▶ _Assignment_
Leaving out all pictures, return the records word for word.
Start of Block
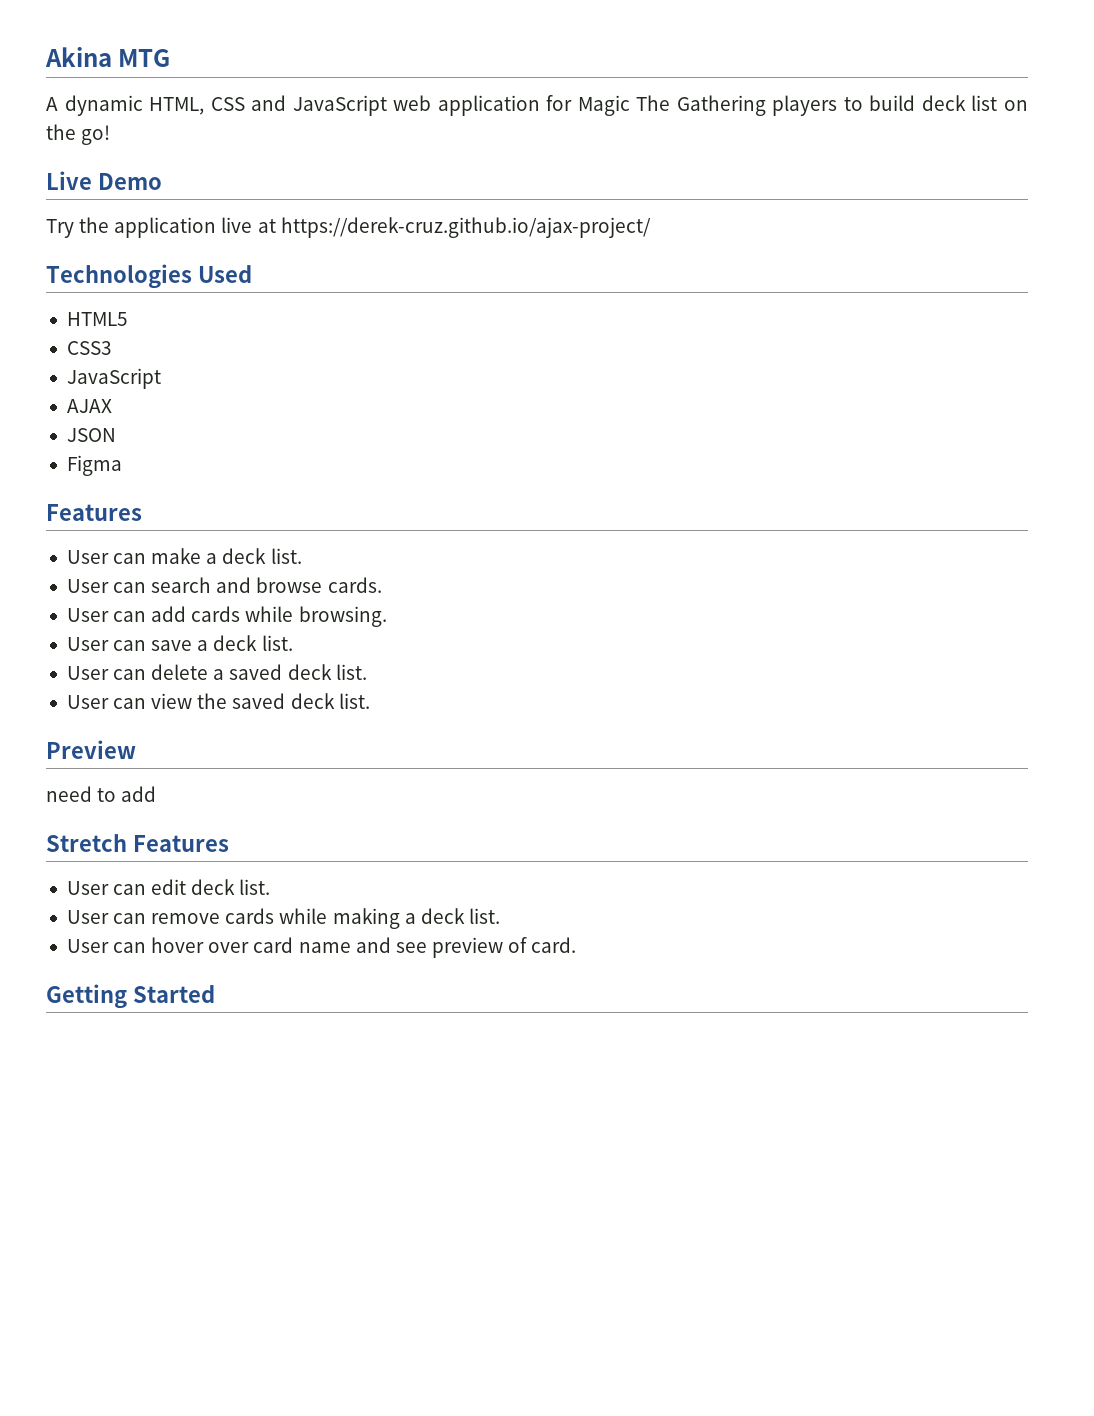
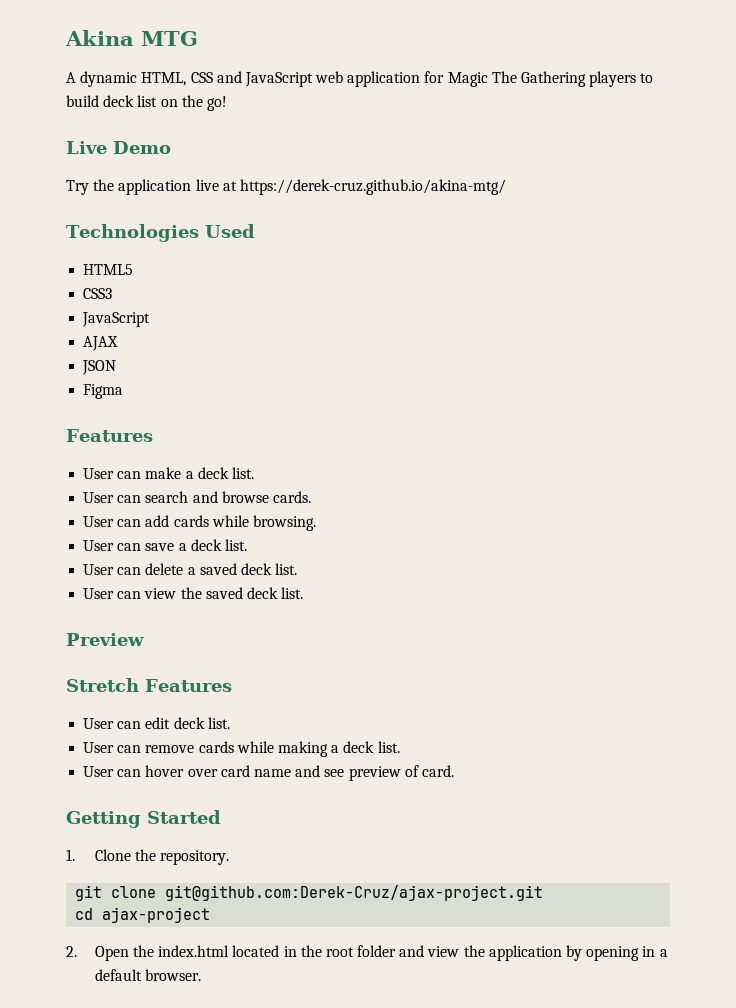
- Try the application live at https://derek-cruz.github.io/ajax-project/
+ Try the application live at https://derek-cruz.github.io/akina-mtg/
- need to add
+ 1. Clone the repository.
+ git clone git@github.com:Derek-Cruz/ajax-project.git
+ cd ajax-project
+ 2. Open the index.html located in the root folder and view the application by opening in a default browser.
End of Block
▶ _Answer section_
- Try the application live at https://derek-cruz.github.io/ajax-project/
+ Try the application live at https://derek-cruz.github.io/akina-mtg/
- need to add
+ 1. Clone the repository.
+ git clone git@github.com:Derek-Cruz/ajax-project.git
+ cd ajax-project
+ 2. Open the index.html located in the root folder and view the application by opening in a default browser.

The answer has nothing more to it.